_Exercise input_
++++

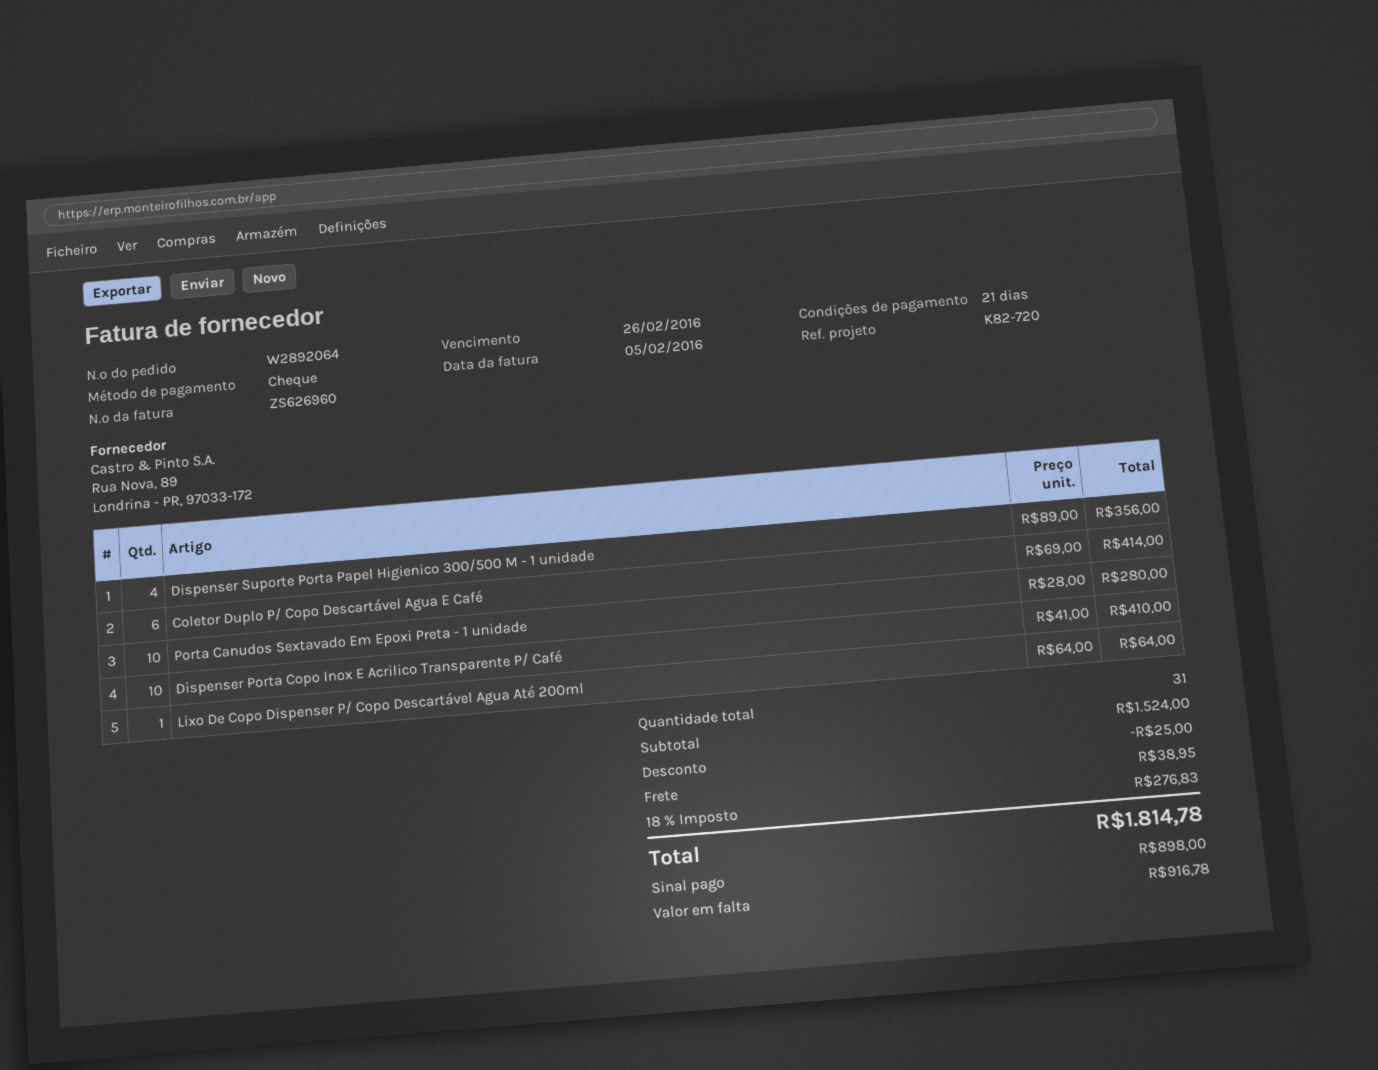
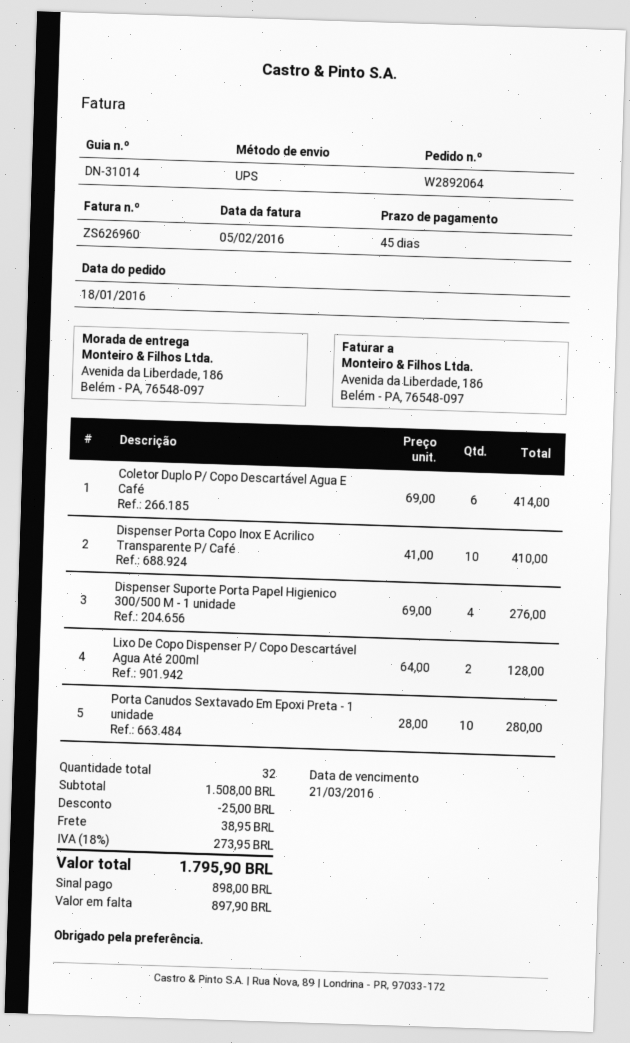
payment terms: 21 days -> 45 days
due date: 2016-02-26 -> 2016-03-21
Dispenser Suporte Porta Papel Higienico 300/500 M - 1 unidade: 4 x 89.00 = 356.00 -> 4 x 69.00 = 276.00
Lixo De Copo Dispenser P/ Copo Descartável Agua Até 200ml: 1 x 64.00 = 64.00 -> 2 x 64.00 = 128.00
total quantity: 31 -> 32
subtotal: 1524.00 -> 1508.00
tax: 18% = 276.83 -> 18% = 273.95
total: 1814.78 -> 1795.90
balance: 916.78 -> 897.90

++++

_Directions for this task_
Set down the lines above exactly as written. Begin at the line containing "Dispenser Suporte Porta" and stop after the last line.

_Response_
Dispenser Suporte Porta Papel Higienico 300/500 M - 1 unidade: 4 x 89.00 = 356.00 -> 4 x 69.00 = 276.00
Lixo De Copo Dispenser P/ Copo Descartável Agua Até 200ml: 1 x 64.00 = 64.00 -> 2 x 64.00 = 128.00
total quantity: 31 -> 32
subtotal: 1524.00 -> 1508.00
tax: 18% = 276.83 -> 18% = 273.95
total: 1814.78 -> 1795.90
balance: 916.78 -> 897.90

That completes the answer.